A aquel novio también le daban miedo las tormentas. Nunca lo entendí, porque me crié en la montaña y no había nada mejor que ver una buena tormenta desde la ventana. Y a riesgo de ser un cliché, me encanta esa sensación de rendirme y dejarme empapar debajo de una tormenta.
Supongo que heredé de mi hermana (que se ponía margaritas en los agujeros de las orejas) el gusto por la bohemia y saltar en los charcos.
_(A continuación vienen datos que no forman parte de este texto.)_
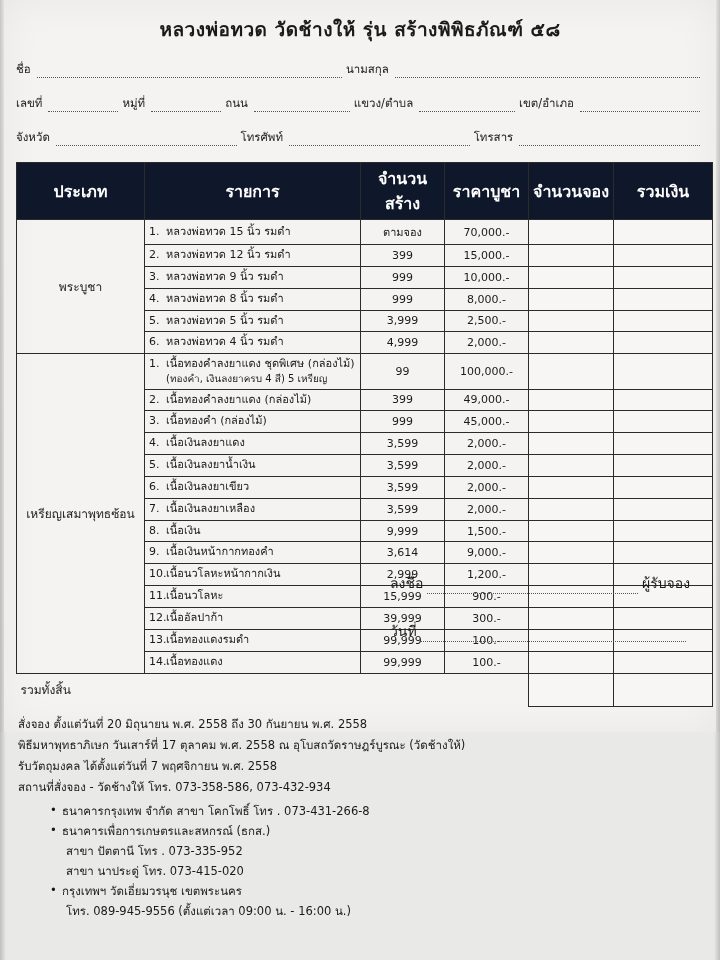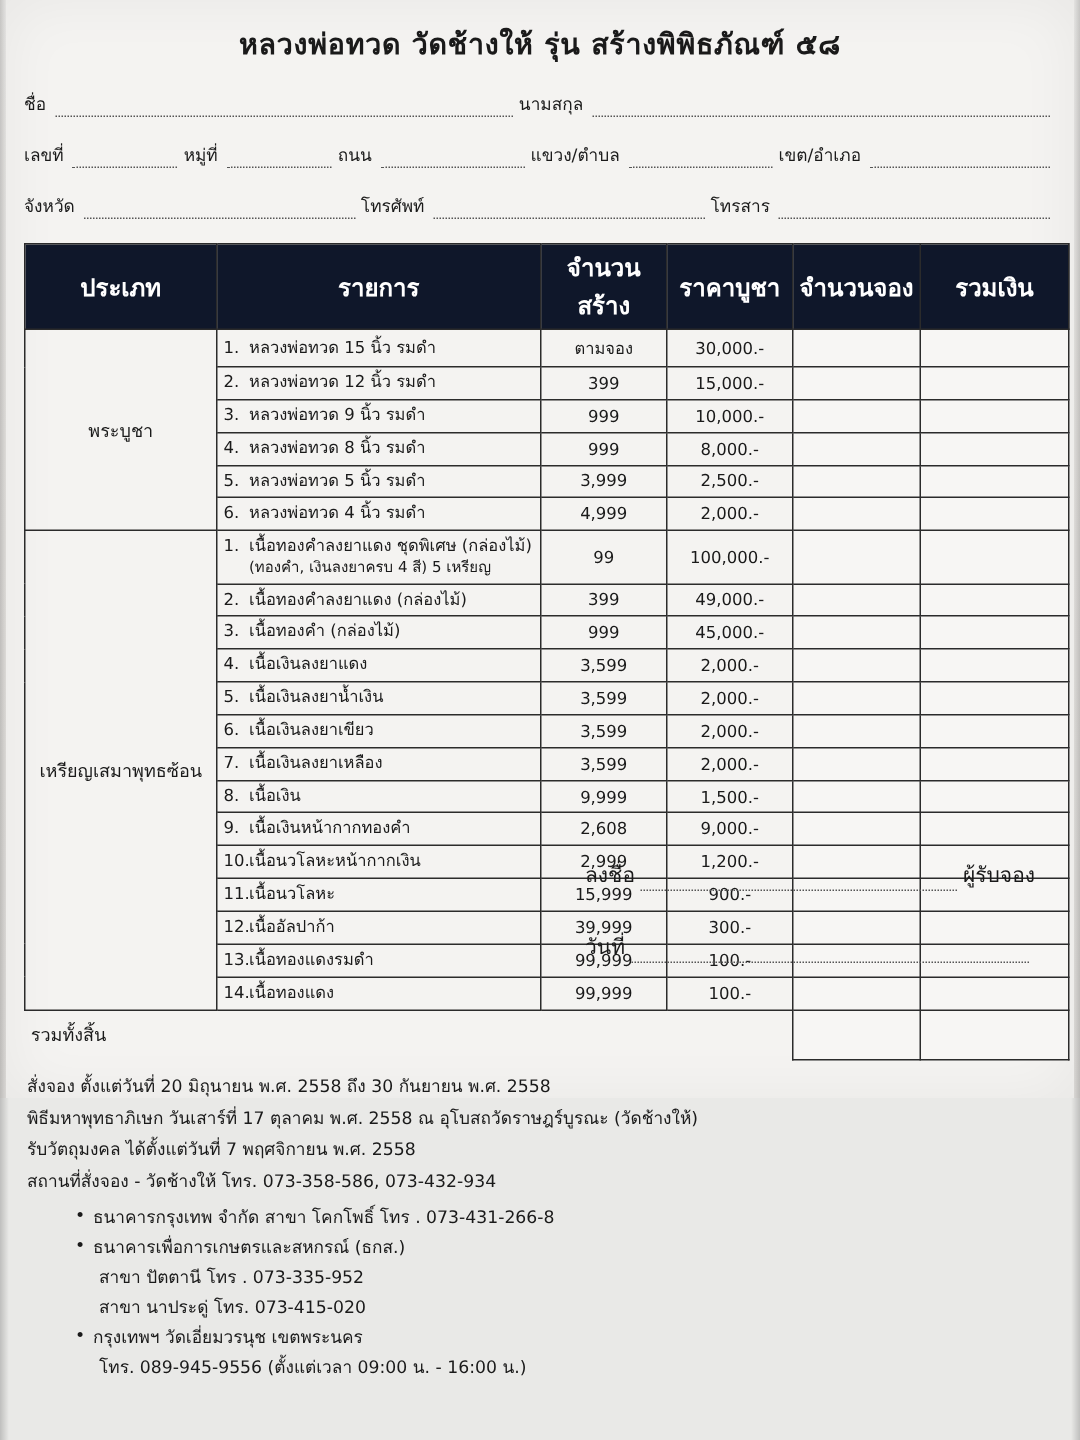--- a/index.html
+++ b/index.html
@@ -179,21 +179,21 @@
           <th>จำนวนจอง</th>
           <th>รวมเงิน</th>
         </tr>
       </thead>
       <tbody>
 
         <tr>
           <td class="cat" rowspan="6">พระบูชา</td>
           <td class="item"><span class="c-no">1.</span><span>หลวงพ่อทวด 15 นิ้ว รมดำ</span></td>
           <td class="num">ตามจอง</td>
-          <td class="price">30,000.-</td>
+          <td class="price">70,000.-</td>
           <td class="blank"></td>
           <td class="blank"></td>
         </tr>
         <tr>
           <td class="item"><span class="c-no">2.</span><span>หลวงพ่อทวด 12 นิ้ว รมดำ</span></td>
           <td class="num">399</td>
           <td class="price">15,000.-</td>
           <td class="blank"></td>
           <td class="blank"></td>
         </tr>
@@ -281,21 +281,21 @@
         </tr>
         <tr>
           <td class="item"><span class="c-no">8.</span><span>เนื้อเงิน</span></td>
           <td class="num">9,999</td>
           <td class="price">1,500.-</td>
           <td class="blank"></td>
           <td class="blank"></td>
         </tr>
         <tr>
           <td class="item"><span class="c-no">9.</span><span>เนื้อเงินหน้ากากทองคำ</span></td>
-          <td class="num">2,608</td>
+          <td class="num">3,614</td>
           <td class="price">9,000.-</td>
           <td class="blank"></td>
           <td class="blank"></td>
         </tr>
         <tr>
           <td class="item"><span class="c-no">10.</span><span>เนื้อนวโลหะหน้ากากเงิน</span></td>
           <td class="num">2,999</td>
           <td class="price">1,200.-</td>
           <td class="blank"></td>
           <td class="blank"></td>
Hay otra cosa que tienen en común las ferreterías y las tormentas. Y soy yo! Soy una tormenta, tienes que disfrutar de la intensidad ocasional y saber mojarte para estar conmigo. Y también soy una ferretería. Porque, como un clavo saca a otro clavo y yo me enamoro rápido, tengo una colección de clavos para la que ni el mismísimo Baldomero tendría bastantes cajones.
Y lo bien que me lo paso.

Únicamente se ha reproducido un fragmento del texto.